Майклу было трудно говорить. Нижняя челюсть едва смыкалась с верхней, но он все же справился кое-как.
— Я оступился, — выдавил он. — Оступился и упал.
Он заметил торжествующий взгляд капитана и попробовал усмехнуться в ответ. Хотелось во что бы то ни стало скрыть от чужих глаз ледяную твердую ясность, подчинившую себе его мозг, — лютую, холодную ненависть, заполнившую каждую клетку его тела. Это было восхитительное ощущение. Он не желал, чтобы хоть одна живая душа догадалась, что он чувствует в эту минуту. Отец точно так же не пожелал бы. Потом он понял, что его несут в больницу, и потерял сознание.
Утром, когда он проснулся, оказалось, что на его челюсть наложены шины и с левой стороны недостает четырех зубов. У его постели сидел Хейген.

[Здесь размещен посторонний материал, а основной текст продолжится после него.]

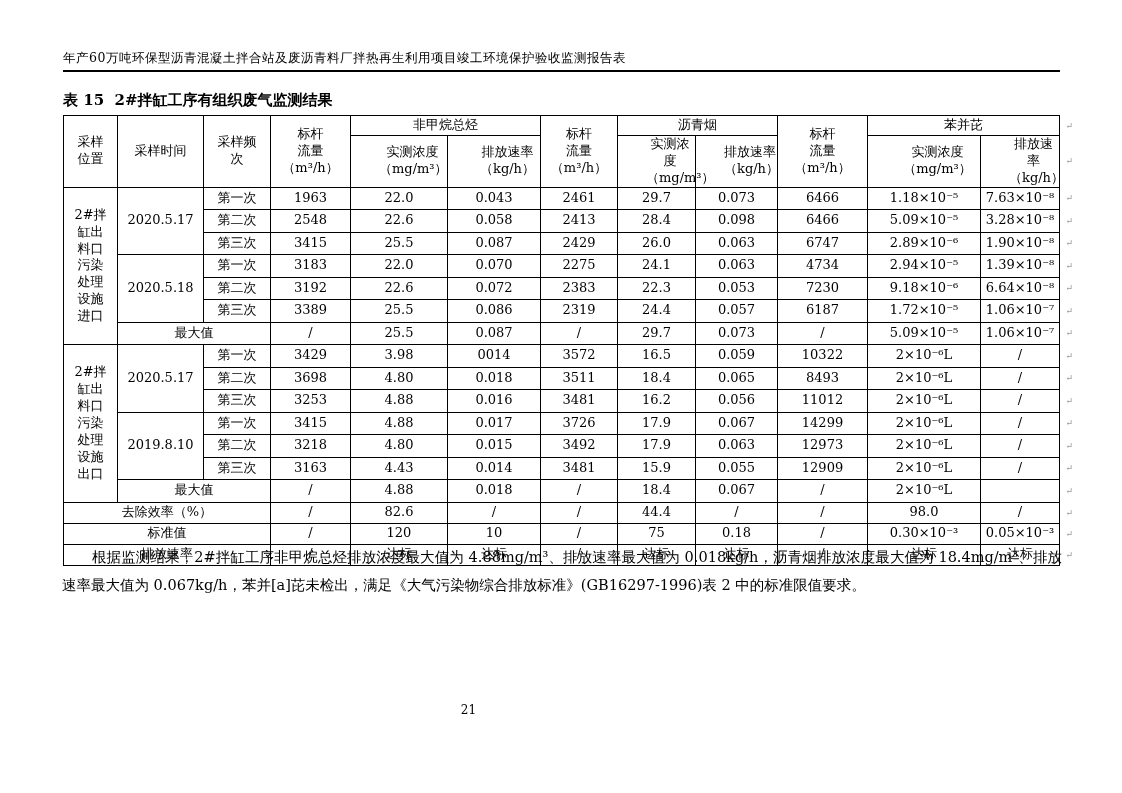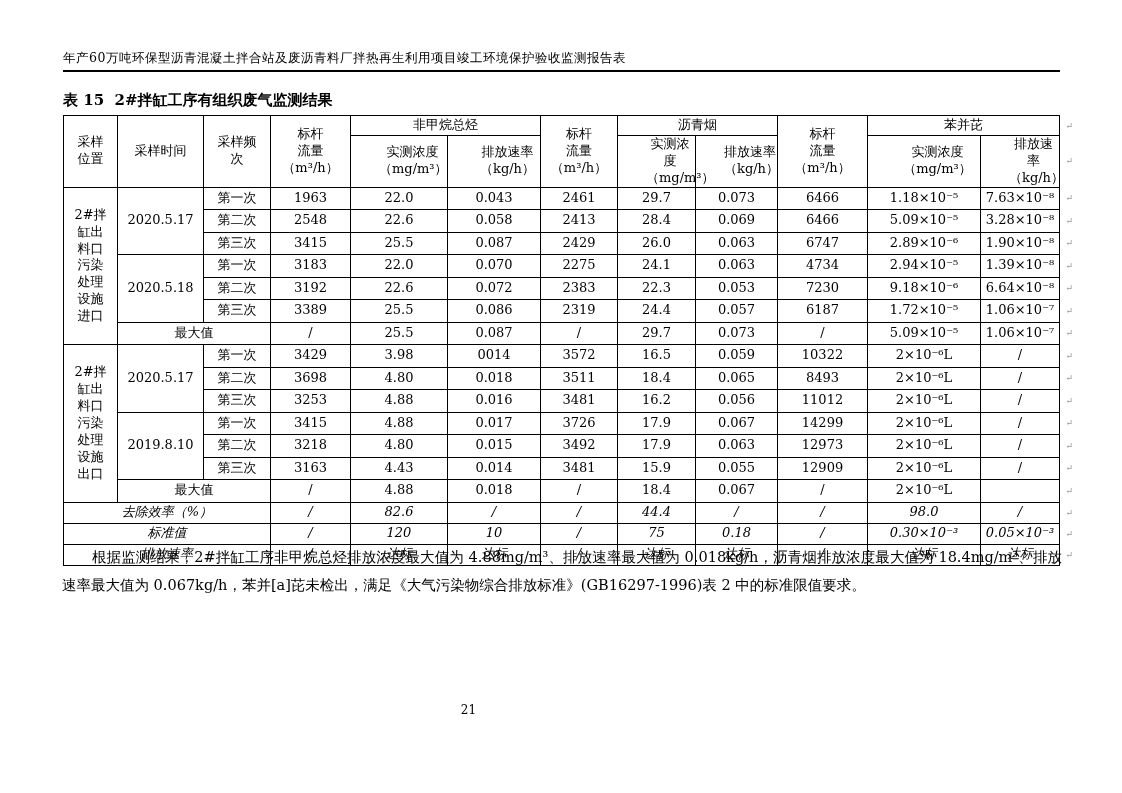"0.069" td { text: 0.069 -> 0.098 }
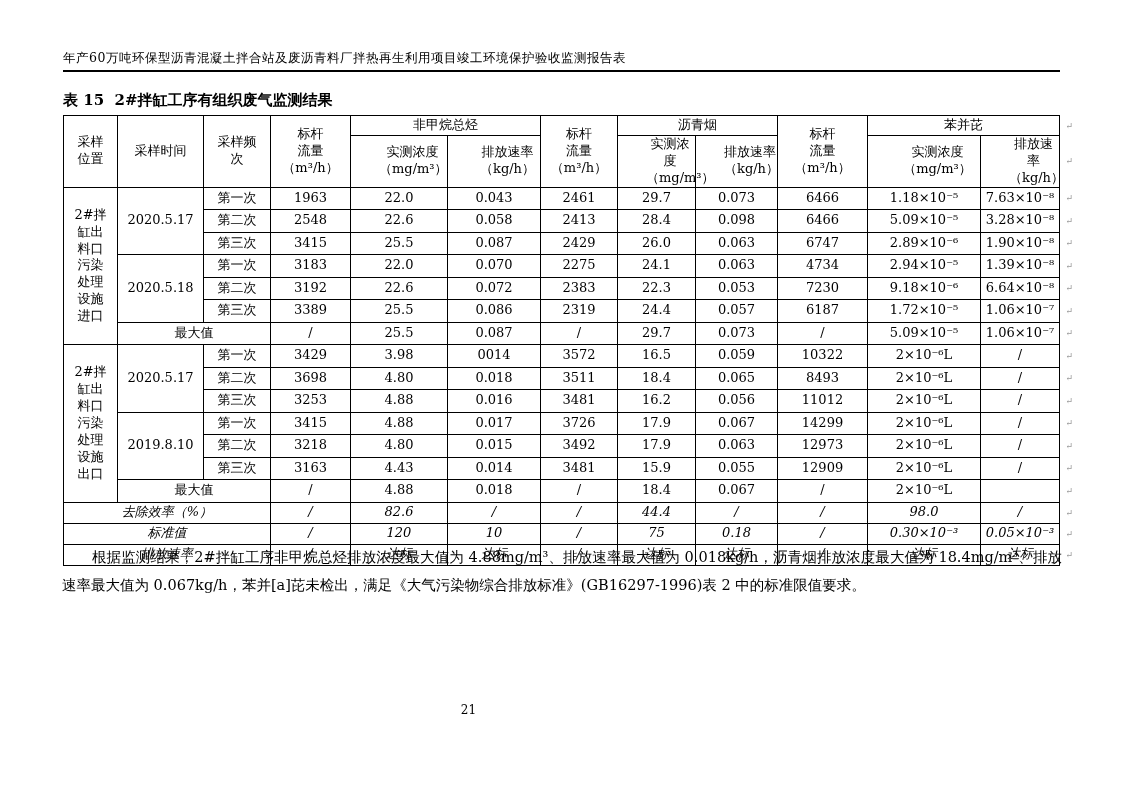"去除效率（%）" tr.footer-row td { font-style: italic -> none }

— Мне давали наркоз? — спросил Майкл.
— М-хм, — Хейген кивнул. — Надо было удалить из десен обломки зубов — решили, что будет чересчур болезненно. Да ты все равно фактически вырубился.
— Остальное все цело? — спросил Майкл.
— Цело, — сказал Хейген. — Санни считает, тебе лучше быть дома. Скажи, дорогу перенесешь?
— Конечно, — ответил Майкл. — Как дон?